— Provided data —
-*-*-

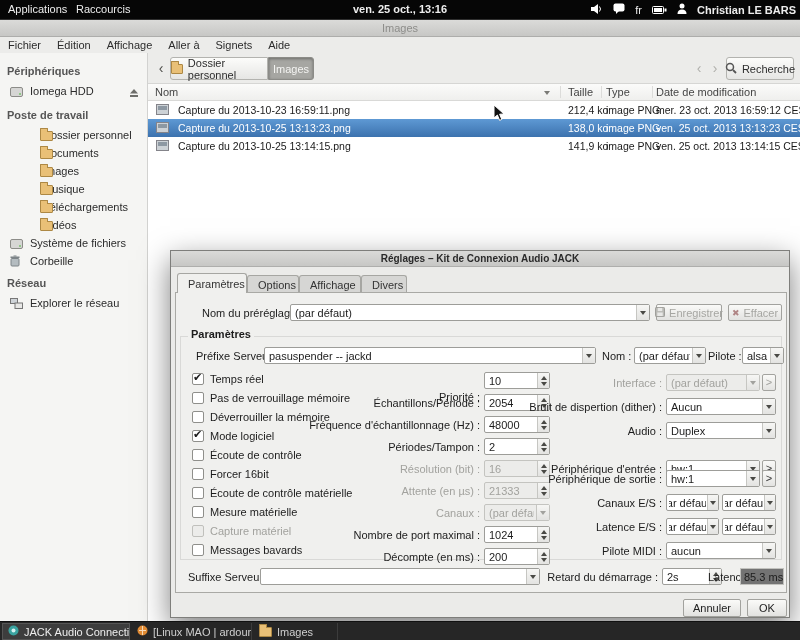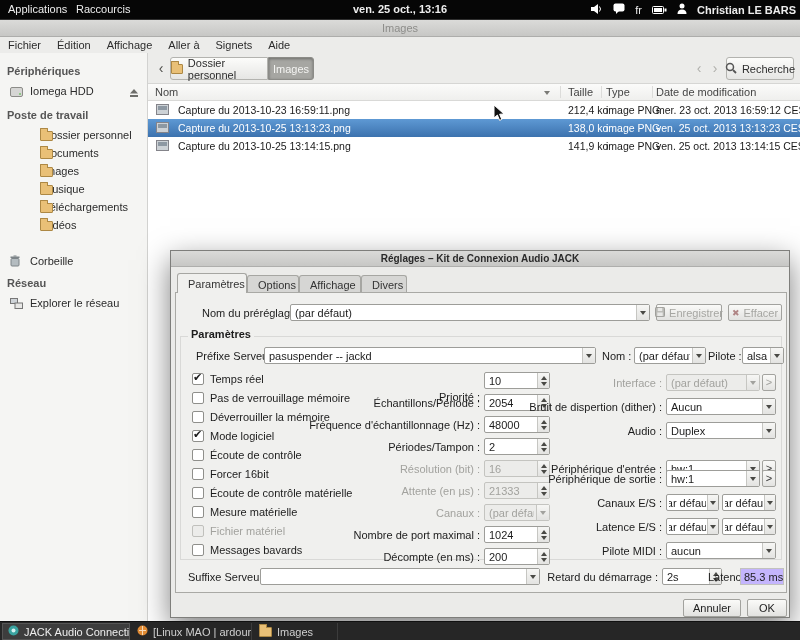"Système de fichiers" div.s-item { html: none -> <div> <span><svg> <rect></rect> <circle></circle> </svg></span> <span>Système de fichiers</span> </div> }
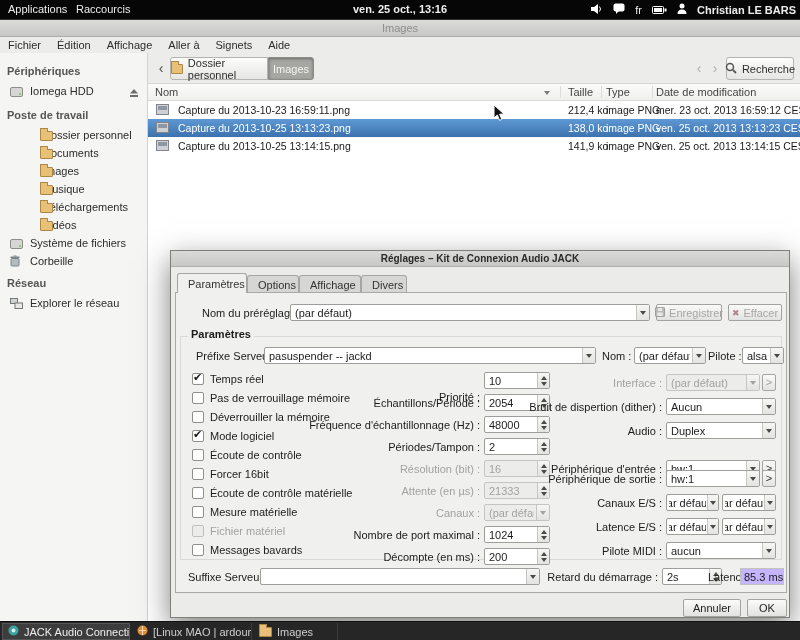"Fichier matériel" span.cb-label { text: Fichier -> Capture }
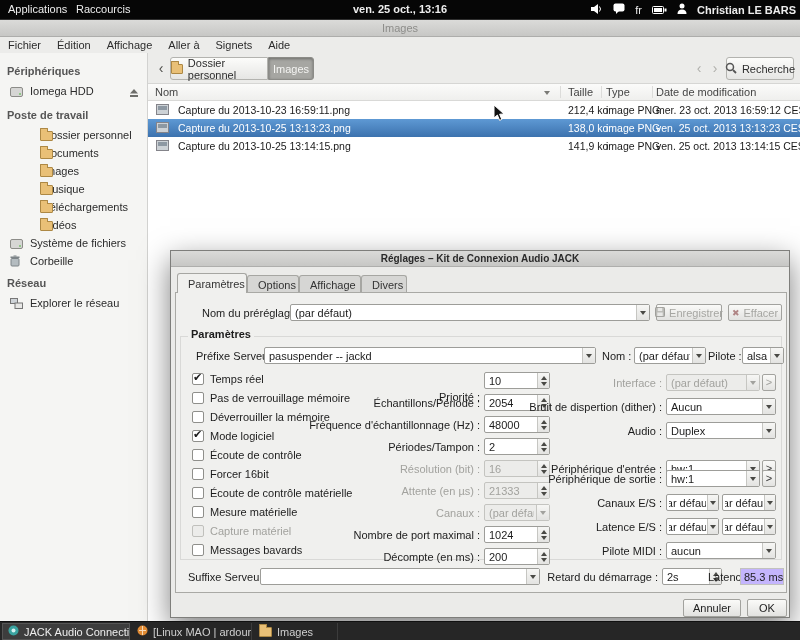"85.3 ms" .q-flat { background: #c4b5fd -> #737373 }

-*-*-

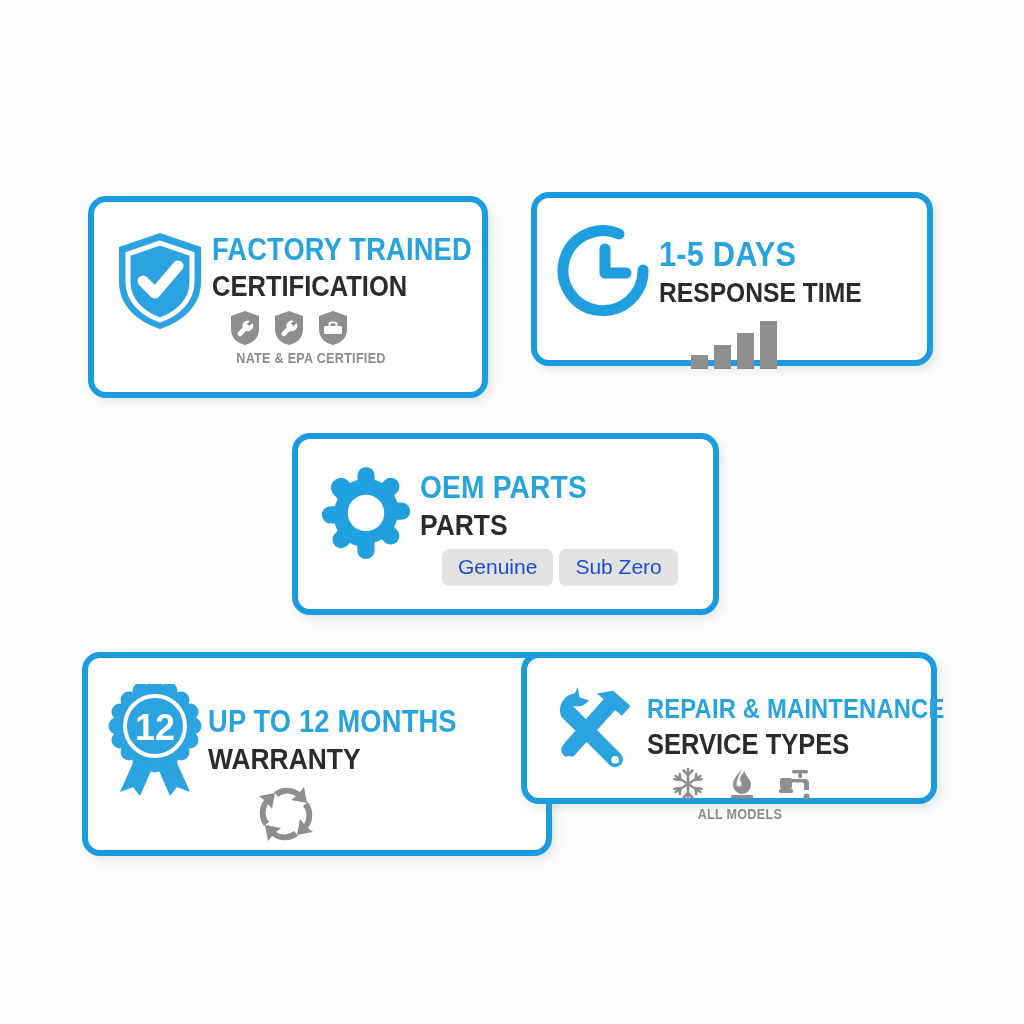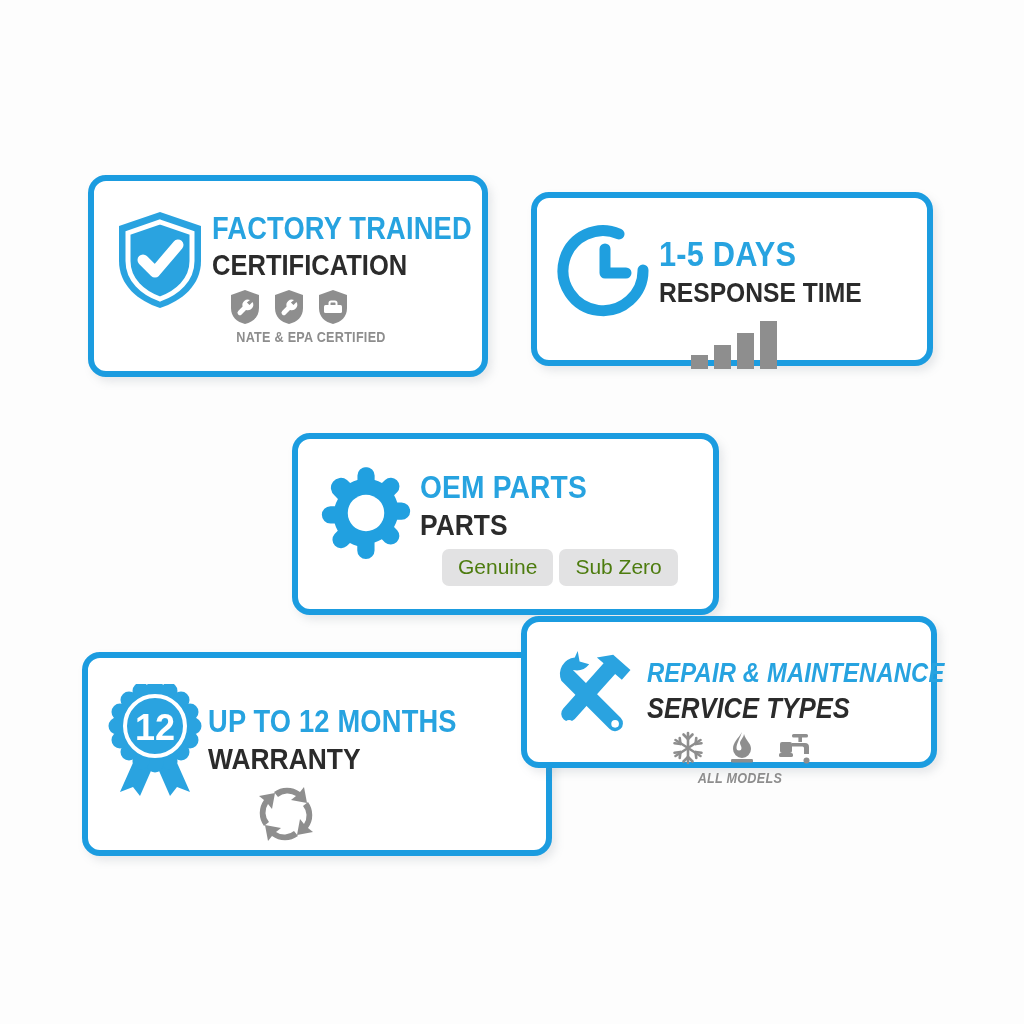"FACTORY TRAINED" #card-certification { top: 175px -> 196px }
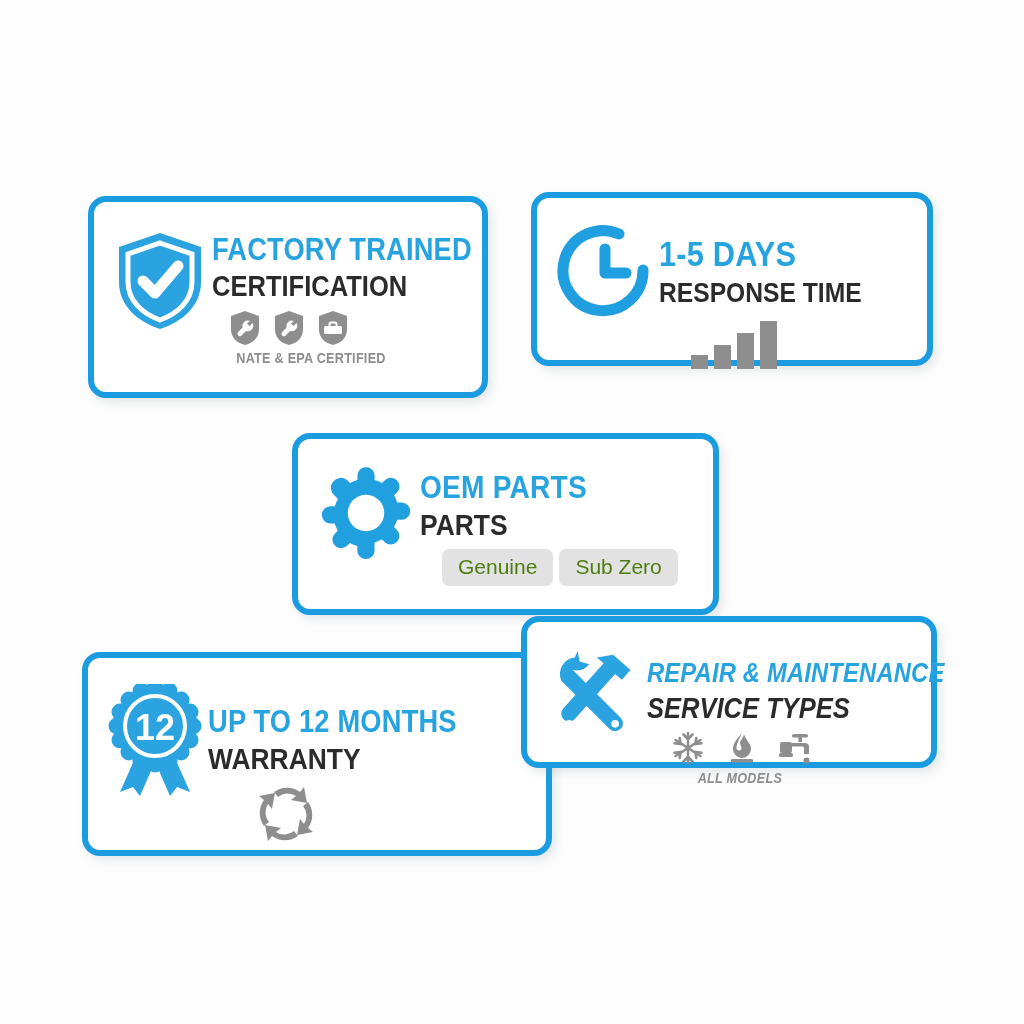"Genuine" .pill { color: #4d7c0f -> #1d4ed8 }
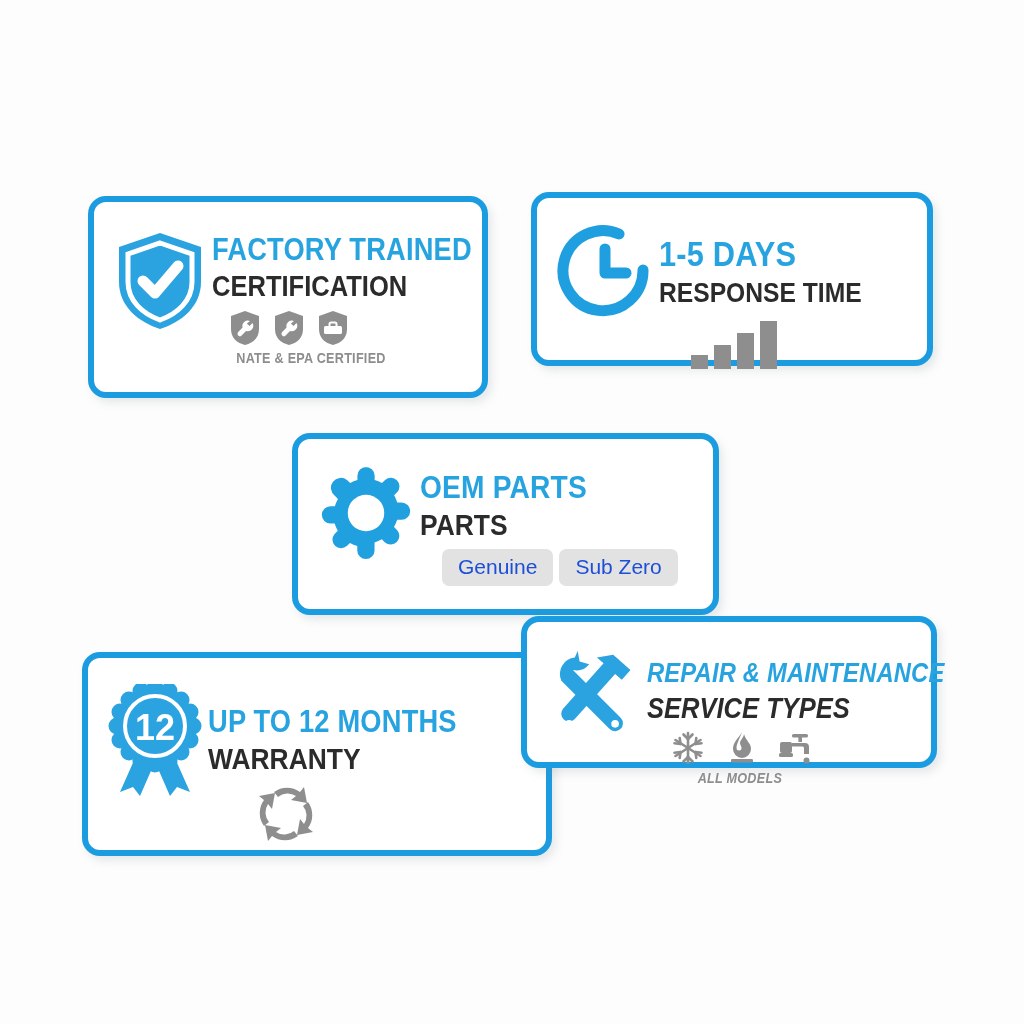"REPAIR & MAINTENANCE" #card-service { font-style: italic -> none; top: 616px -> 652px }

-*-*-

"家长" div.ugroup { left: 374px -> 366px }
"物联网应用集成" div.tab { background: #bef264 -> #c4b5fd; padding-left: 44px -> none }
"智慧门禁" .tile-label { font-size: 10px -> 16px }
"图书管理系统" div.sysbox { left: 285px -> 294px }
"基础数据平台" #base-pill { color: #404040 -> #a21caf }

-*-*-

Exact repeat of the material above: every line from the one with "html: none ->" through the one with "background: #c4b5fd ->", endpoints included, and nothing more. No pictures.

"Système de fichiers" div.s-item { html: none -> <div> <span><svg> <rect></rect> <circle></circle> </svg></span> <span>Système de fichiers</span> </div> }
"Fichier matériel" span.cb-label { text: Fichier -> Capture }
"85.3 ms" .q-flat { background: #c4b5fd -> #737373 }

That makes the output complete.